Task material START

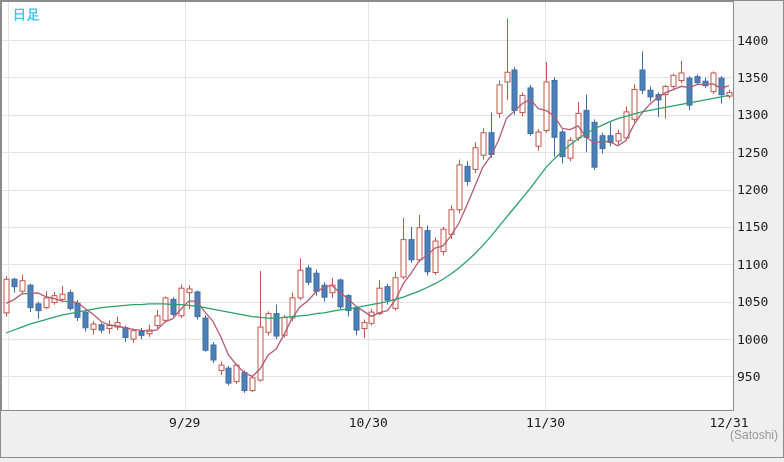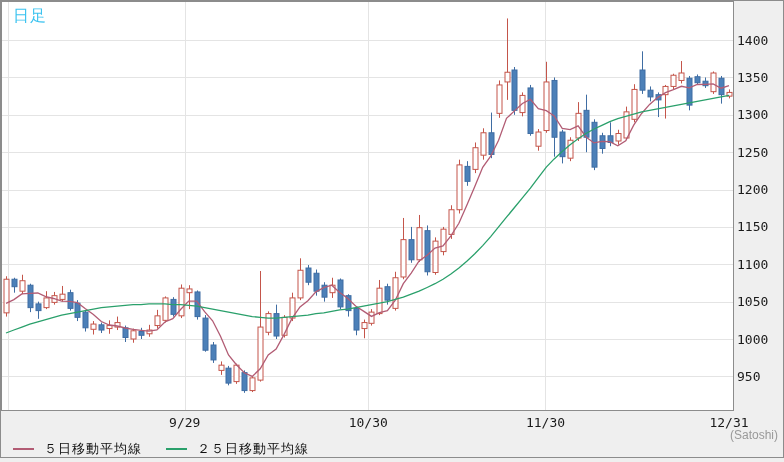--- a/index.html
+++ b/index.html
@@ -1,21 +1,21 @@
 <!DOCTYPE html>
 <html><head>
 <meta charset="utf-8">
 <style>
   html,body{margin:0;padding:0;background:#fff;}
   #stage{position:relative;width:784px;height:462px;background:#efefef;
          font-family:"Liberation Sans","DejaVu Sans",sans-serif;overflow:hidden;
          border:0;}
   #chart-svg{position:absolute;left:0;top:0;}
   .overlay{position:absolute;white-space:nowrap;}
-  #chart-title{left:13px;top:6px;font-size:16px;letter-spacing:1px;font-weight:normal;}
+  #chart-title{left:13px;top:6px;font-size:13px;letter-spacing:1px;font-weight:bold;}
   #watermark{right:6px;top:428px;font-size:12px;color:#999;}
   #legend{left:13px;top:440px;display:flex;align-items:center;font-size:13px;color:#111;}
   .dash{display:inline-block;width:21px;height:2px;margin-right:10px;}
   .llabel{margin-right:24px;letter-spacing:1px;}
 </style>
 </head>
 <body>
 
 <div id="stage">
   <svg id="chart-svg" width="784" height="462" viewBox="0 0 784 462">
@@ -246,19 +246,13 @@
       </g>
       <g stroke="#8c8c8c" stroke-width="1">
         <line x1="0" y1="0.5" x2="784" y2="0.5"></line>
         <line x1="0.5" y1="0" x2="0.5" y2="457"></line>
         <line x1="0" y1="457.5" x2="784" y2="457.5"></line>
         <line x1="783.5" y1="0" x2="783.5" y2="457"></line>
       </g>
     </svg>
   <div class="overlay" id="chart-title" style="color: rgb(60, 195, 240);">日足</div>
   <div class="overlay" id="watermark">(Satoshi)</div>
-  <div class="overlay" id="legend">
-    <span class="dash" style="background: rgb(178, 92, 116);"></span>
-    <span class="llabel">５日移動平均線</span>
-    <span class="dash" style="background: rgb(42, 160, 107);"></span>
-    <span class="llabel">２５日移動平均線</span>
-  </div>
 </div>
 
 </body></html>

Task material END
Task material START

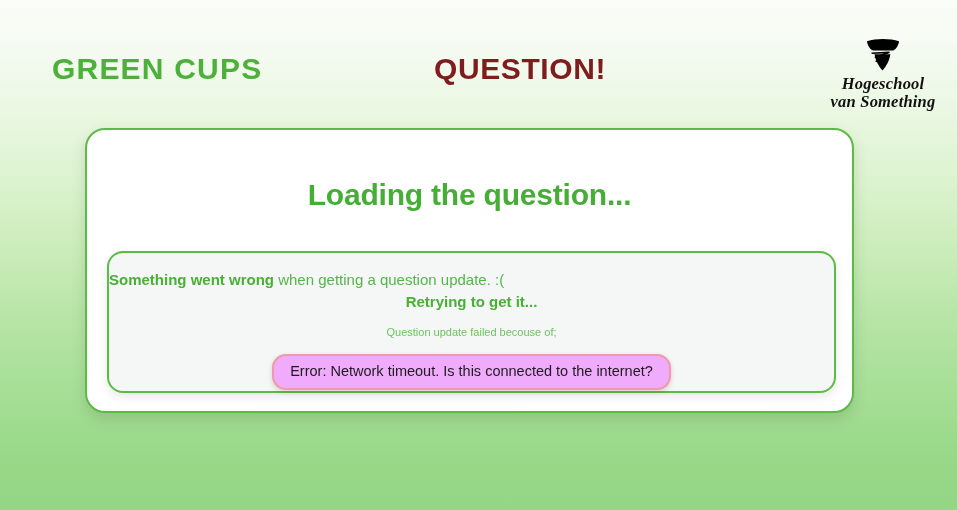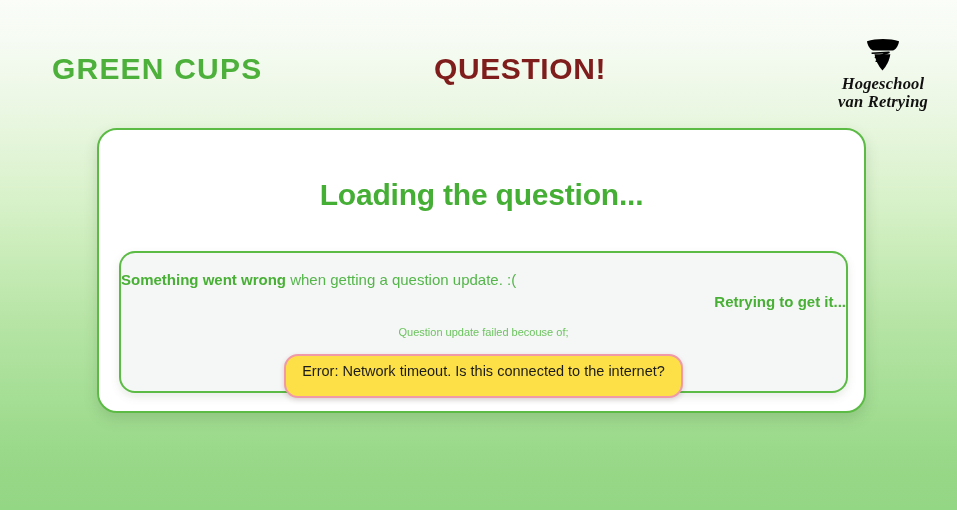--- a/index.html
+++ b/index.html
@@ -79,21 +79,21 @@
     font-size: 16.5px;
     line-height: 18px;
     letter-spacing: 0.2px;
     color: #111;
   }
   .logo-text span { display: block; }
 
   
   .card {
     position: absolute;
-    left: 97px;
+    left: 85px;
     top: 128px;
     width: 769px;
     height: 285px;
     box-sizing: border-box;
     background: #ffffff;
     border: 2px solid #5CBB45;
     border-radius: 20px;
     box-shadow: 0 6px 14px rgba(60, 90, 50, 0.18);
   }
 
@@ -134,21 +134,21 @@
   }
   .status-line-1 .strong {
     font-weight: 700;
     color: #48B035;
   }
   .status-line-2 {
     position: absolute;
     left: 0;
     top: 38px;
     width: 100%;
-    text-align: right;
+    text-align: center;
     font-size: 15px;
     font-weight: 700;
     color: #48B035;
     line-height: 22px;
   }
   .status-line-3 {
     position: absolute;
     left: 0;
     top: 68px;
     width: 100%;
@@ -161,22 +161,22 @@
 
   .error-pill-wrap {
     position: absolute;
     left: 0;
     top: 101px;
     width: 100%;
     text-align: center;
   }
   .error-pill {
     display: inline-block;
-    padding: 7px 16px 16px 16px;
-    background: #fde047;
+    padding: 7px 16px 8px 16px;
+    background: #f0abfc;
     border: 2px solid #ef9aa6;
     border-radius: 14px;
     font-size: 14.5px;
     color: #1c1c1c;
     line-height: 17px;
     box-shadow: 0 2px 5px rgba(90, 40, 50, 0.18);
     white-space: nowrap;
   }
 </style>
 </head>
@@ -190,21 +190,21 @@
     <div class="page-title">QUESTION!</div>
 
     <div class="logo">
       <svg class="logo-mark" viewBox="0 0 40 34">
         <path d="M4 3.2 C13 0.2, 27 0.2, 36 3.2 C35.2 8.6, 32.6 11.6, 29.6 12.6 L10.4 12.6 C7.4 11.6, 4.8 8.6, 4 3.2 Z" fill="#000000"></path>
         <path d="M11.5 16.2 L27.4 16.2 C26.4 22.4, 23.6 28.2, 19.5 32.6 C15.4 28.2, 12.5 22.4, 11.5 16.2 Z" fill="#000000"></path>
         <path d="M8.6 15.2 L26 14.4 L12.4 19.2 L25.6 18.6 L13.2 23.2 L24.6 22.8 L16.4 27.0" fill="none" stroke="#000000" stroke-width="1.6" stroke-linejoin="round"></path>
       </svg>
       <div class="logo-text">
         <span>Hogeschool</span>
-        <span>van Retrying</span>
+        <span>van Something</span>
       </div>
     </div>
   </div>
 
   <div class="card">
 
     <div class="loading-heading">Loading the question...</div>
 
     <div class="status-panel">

Task material END

:: The task ::
Write the number of lines in the listing above that contain the word "path". No other text should appear.

:: Exercise answer ::
3